State Building Commission approves UWL heating plant project that eliminates coal burning
A $3.9 million project to upgrade UW-La Crosse’s heating plant and eliminate coal as a secondary fuel source for the university was approved during a State Building Commission meeting Wednesday, Aug. 7, at State Fair Park in West Allis, Wisconsin.
The Heating Plant Fuel Reliability Upgrade project will provide 52,000 gallons of on-site fuel oil storage at UWL to allow for 72 hours of back-up operation at the heating plant — a Department of Administration and UW System Administration Risk Management requirement. The project will also make some minor alterations to two, 50-year-old boilers that burn coal, natural gas and diesel fuel, making them more efficient at burning gas. The project will also remove all coal burning equipment from the plant — including ash removal equipment and the baghouse filter system — eliminating coal as a fuel source for the university.
UW System Administration is making a priority of eliminating coal as a heating plant fuel at all UW institutions. The reasons include: increasing environmental concerns associated with burning coal and disposal of coal ash, the elimination of coal as a boiler fuel at UW-Madison, Capitol Heat & Power, and Waupun Correctional Institution, as well as the uncertainty about an economical supply of coal in the limited quantities.
The heating plant project costs $3.9 million, with $2.032 million in general fund supported borrowing and $1.952 million in program revenue cash.

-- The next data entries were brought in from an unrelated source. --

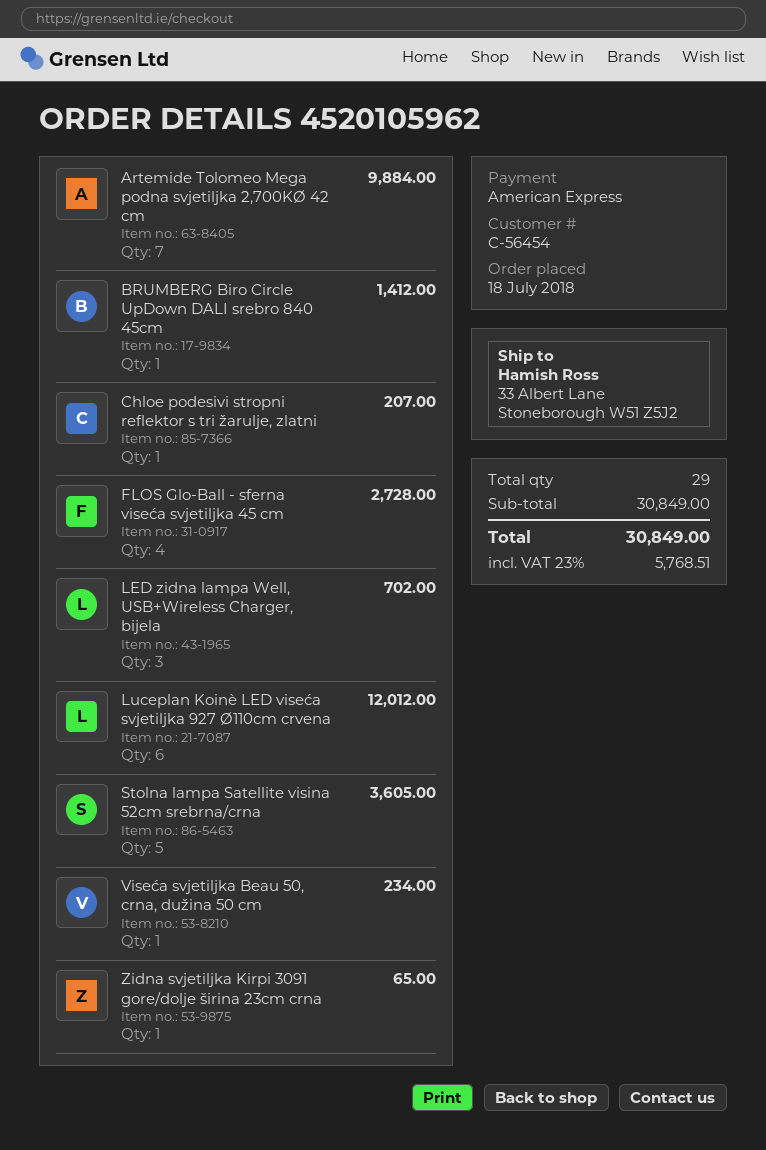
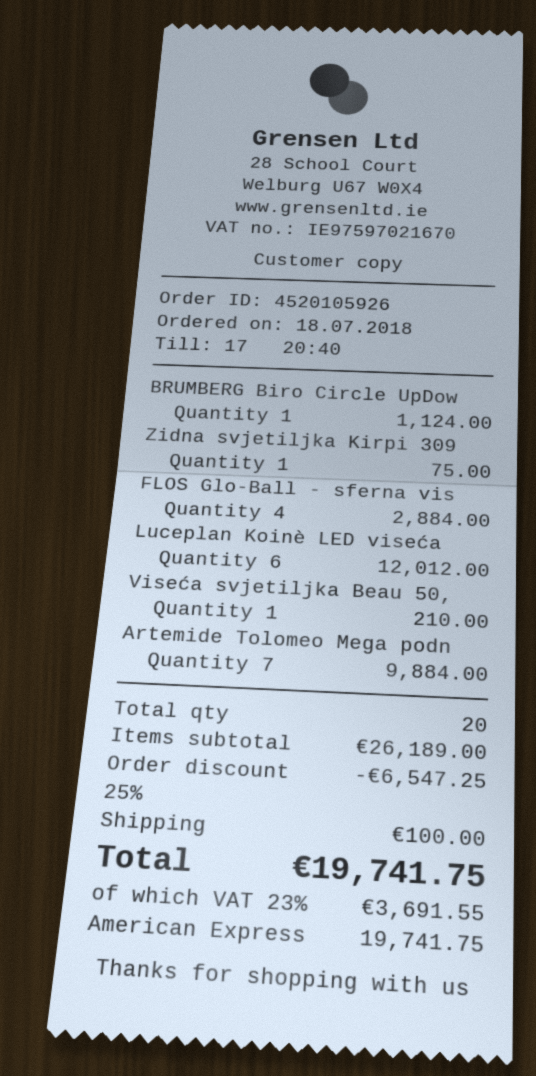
order number: 4520105962 -> 4520105926
BRUMBERG Biro Circle UpDown DALI srebro 840 45cm: 1 for 1412.00 -> 1 for 1124.00
Chloe podesivi stropni reflektor s tri žarulje, zlatni: 1 for 207.00 -> none
FLOS Glo-Ball - sferna viseća svjetiljka 45 cm: 4 for 2728.00 -> 4 for 2884.00
LED zidna lampa Well, USB+Wireless Charger, bijela: 3 for 702.00 -> none
Stolna lampa Satellite visina 52cm srebrna/crna: 5 for 3605.00 -> none
Viseća svjetiljka Beau 50, crna, dužina 50 cm: 1 for 234.00 -> 1 for 210.00
Zidna svjetiljka Kirpi 3091 gore/dolje širina 23cm crna: 1 for 65.00 -> 1 for 75.00
total quantity: 29 -> 20
subtotal: 30849.00 -> 26189.00
discount: none -> 25% = 6547.25
shipping: none -> 100.00
tax: 23% = 5768.51 -> 23% = 3691.55
total: 30849.00 -> 19741.75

It is anticipated that construction on the project will start in May 2020 and be completed by August 2021.
While the project meets the goal of eliminating coal, it also provides needed storage space for emergency boiler fuel. The DOA, in conjunction with UWSA Risk Management, requires that each heating plant have on-site storage of emergency boiler fuel to allow 72-hours of operation at the historic peak weekend steam usage rate in order to sustain operations in the event of an extended primary fuel disruption or curtailment. The standard is derived from the scenario of a natural gas supply interruption during a winter weekend starting on a Friday and an inability to obtain a fuel oil delivering until the following Monday morning. Such an interruption of heat during extreme cold — even for a short time — may require closure of and freeze damage to campus buildings, harm to research animals, and disruption of campus instruction, food service and events.
UWL currently has 12,000 gallons of fuel oil storage capacity, allowing for approximately 14 hours of operation in such a situation. The project provides needed 52,000 additional capacity reach the 72-hour requirement.
The new fuel storage would go in the existing coal bunker area. The project would also remove the existing 10,000 gallon fuel storage that is buried between the Heating Plant and Wittich Hall.
In addition to UWL’s two, 50-year-old boilers, the plant also has two, 7-year-old smaller boilers that can burn natural gas and diesel fuel that will not need any upgrades.